3 Ways Judgments Differ from Ordinary Debts


Debts come in all shapes and sizes. As a consumer, your debts probably include the mortgage on your house, the loan on your car, and all the money you owe on your credit cards. It is unlikely that you have an outstanding judgment against you. But if you do, you probably also know that the judgment is unique compared to the rest of your debts.

The internet is full of information discussing judgments, how to collect them, and even how to avoid paying them. But not a lot of content gets down to the details of what makes judgments different. This post will. Below are three ways judgments differ from ordinary debts.

1. They Are the Result of Court Proceedings

Ordinary debts – like mortgages and car loans – are active the minute the lender transfers money to the borrower. As soon as the bank pays the car dealership for your new ride, you have an outstanding debt you are legally obligated to pay. By contrast, judgments do not exist until court proceedings establish them.

Technically, a judgment is a type of court proceeding. It is a proceeding in which the court recognizes the legal validity of a debt and orders the debtor to pay it. Creditors cannot collect until the judgment is entered because there is no legal basis to collect until that time.

2. They Are Transferable Assets

Because judgments are the result of court proceedings rather than transactions between parties, the law also views them as transferable assets. Let’s say you were sued by a company for not paying your bill and you lost. A judgment is entered against you for the amount of the original bill plus the company’s court costs and interest.

Legally speaking, the judgment is a transferable asset treated no differently than securities, real property, etc. The company that sued you could sell the judgment to a collection agency. The collection agency would become the legal owner of the debt and have all legal rights to collect on it.
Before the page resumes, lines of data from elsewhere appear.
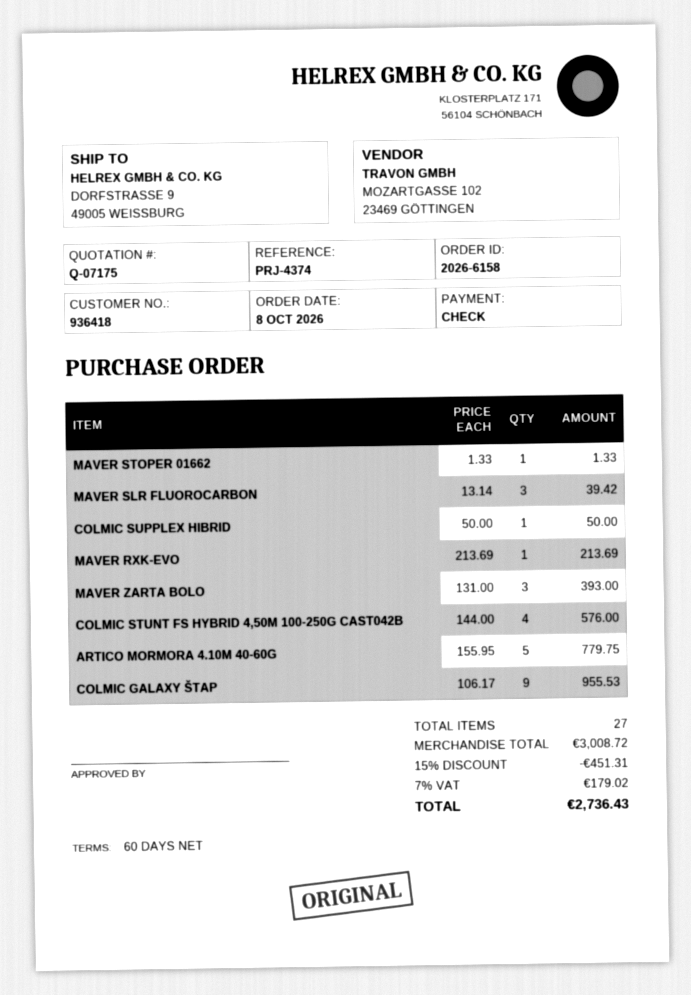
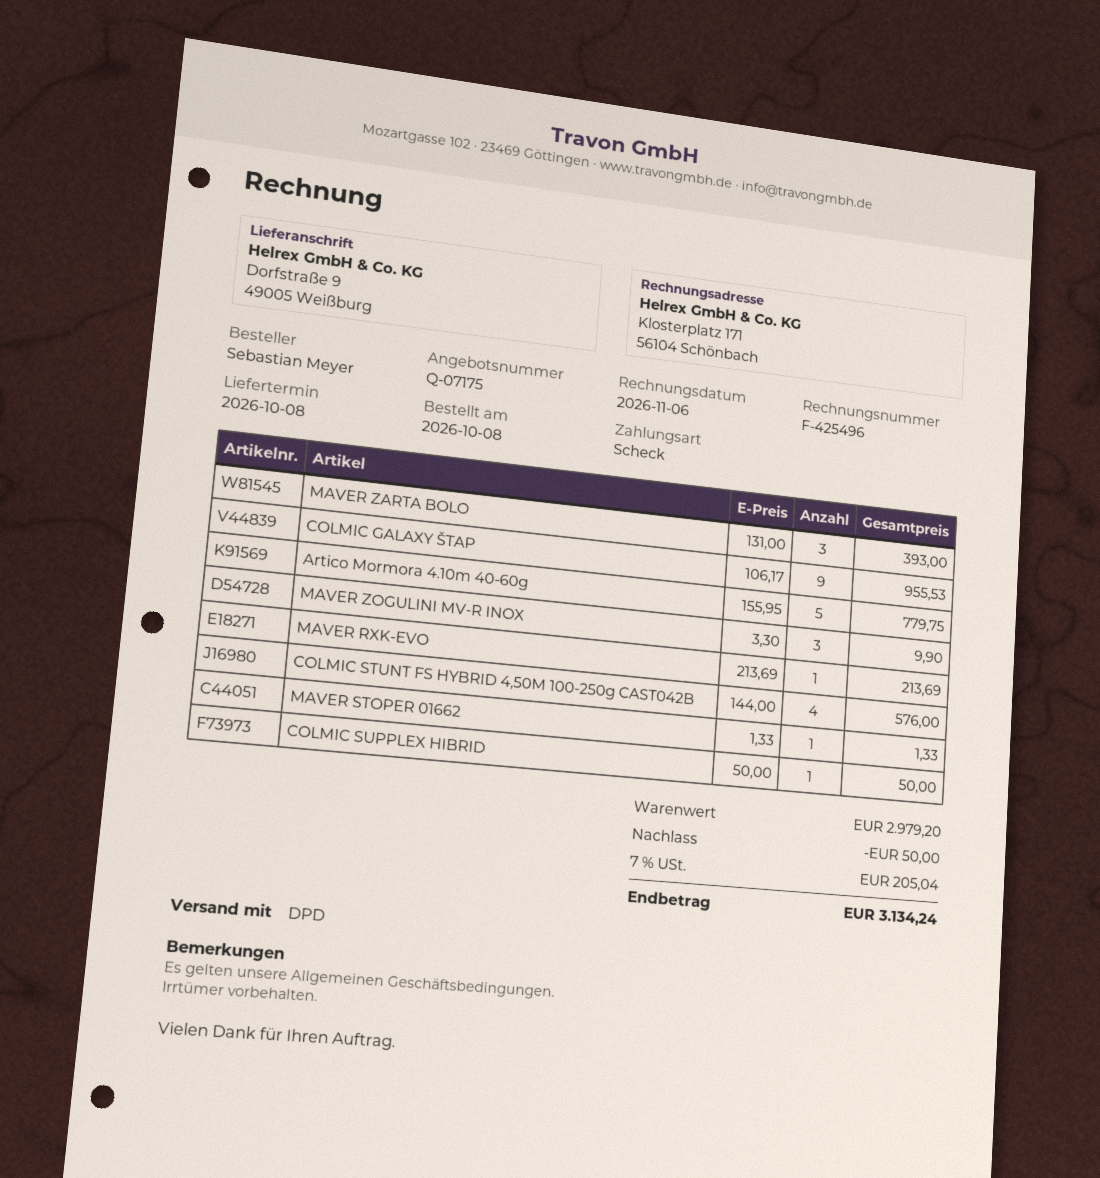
MAVER SLR FLUOROCARBON: 3 x 13.14 = 39.42 -> none
MAVER ZOGULINI MV-R INOX: none -> 3 x 3.30 = 9.90
subtotal: 3008.72 -> 2979.20
discount: 451.31 -> 50.00
tax: 7% = 179.02 -> 7% = 205.04
total: 2736.43 -> 3134.24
3. They Are Collected More Aggressively

The third significant difference is that judgments are often collected using more aggressive means. When it comes to ordinary debts, collection agencies are limited in what they can do. They can only contact you in certain ways. They can only contact you at certain times. Except in rare circumstances, they cannot touch your assets.

Collecting on judgments is still restricted, but creditors have many more tools at their disposal. Judgment Collectors, a Utah judgement collection agency, says the states offer a variety of collection tools unavailable to general debt collectors. In most states, creditors have access to:

  • wage garnishment
  • bank account and investment garnishment
  • judgment liens on real property
  • asset seizure and sale
  • skip tracing tools for tracking down deadbeats.

The majority of outstanding judgments in the U.S. are never collected. That is probably because most creditors don’t know about all the tools available to them. And even when they do, they don’t have the knowledge or experience to use them to their full potential.

Collection Efforts Can Continue for Years

Imagine a debtor facing a bill worth tens of thousands of dollars after losing a civil lawsuit. What he may not know is that a legal judgment gives the creditor authority to collect for a long, long time. Thanks to generous statutes of limitation, collection efforts can continue for years. Most states allow enforcement for 7 to 10 years with unlimited renewals, as necessary.

Needless to say, judgments and ordinary debts differ in many ways. If you ever have a judgment entered against you, just pay it.